Code change snippets:
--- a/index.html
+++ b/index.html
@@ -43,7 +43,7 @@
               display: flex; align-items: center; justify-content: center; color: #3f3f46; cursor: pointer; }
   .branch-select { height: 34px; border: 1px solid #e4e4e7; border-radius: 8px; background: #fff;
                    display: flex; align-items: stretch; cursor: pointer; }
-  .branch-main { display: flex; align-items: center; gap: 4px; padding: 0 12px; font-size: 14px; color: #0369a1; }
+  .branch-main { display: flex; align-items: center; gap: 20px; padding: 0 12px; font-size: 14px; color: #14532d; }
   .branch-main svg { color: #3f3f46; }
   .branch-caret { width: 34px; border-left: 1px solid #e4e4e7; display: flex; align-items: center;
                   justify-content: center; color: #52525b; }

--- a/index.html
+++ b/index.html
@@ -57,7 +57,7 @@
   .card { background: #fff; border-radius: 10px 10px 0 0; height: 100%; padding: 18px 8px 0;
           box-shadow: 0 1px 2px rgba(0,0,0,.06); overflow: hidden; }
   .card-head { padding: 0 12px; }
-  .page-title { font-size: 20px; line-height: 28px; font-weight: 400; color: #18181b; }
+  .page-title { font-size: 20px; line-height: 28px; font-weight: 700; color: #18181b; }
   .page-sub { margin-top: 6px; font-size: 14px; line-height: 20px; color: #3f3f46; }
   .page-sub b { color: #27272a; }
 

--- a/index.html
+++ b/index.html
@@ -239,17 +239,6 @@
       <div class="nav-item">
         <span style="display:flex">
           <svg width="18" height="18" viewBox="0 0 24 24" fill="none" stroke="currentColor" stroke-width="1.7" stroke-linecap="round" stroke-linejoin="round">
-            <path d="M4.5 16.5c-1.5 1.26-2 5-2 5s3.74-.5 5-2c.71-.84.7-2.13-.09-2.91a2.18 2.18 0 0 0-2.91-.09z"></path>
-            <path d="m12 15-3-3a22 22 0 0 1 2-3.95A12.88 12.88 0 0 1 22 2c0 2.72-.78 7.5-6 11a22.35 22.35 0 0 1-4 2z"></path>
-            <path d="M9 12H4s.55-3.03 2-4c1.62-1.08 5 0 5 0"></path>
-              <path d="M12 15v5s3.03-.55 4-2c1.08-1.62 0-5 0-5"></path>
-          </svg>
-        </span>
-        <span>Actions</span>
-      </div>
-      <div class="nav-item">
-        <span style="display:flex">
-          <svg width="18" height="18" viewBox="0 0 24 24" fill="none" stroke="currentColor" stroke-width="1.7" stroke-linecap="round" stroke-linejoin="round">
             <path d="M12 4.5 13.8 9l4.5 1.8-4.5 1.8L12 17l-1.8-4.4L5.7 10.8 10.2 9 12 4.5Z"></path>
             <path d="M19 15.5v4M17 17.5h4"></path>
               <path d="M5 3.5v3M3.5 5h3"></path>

Problem statement:
Take every line above where "linecap" appears and copy it.

Written solution:
           <svg width="18" height="18" viewBox="0 0 24 24" fill="none" stroke="currentColor" stroke-width="1.7" stroke-linecap="round" stroke-linejoin="round">
-          <svg width="18" height="18" viewBox="0 0 24 24" fill="none" stroke="currentColor" stroke-width="1.7" stroke-linecap="round" stroke-linejoin="round">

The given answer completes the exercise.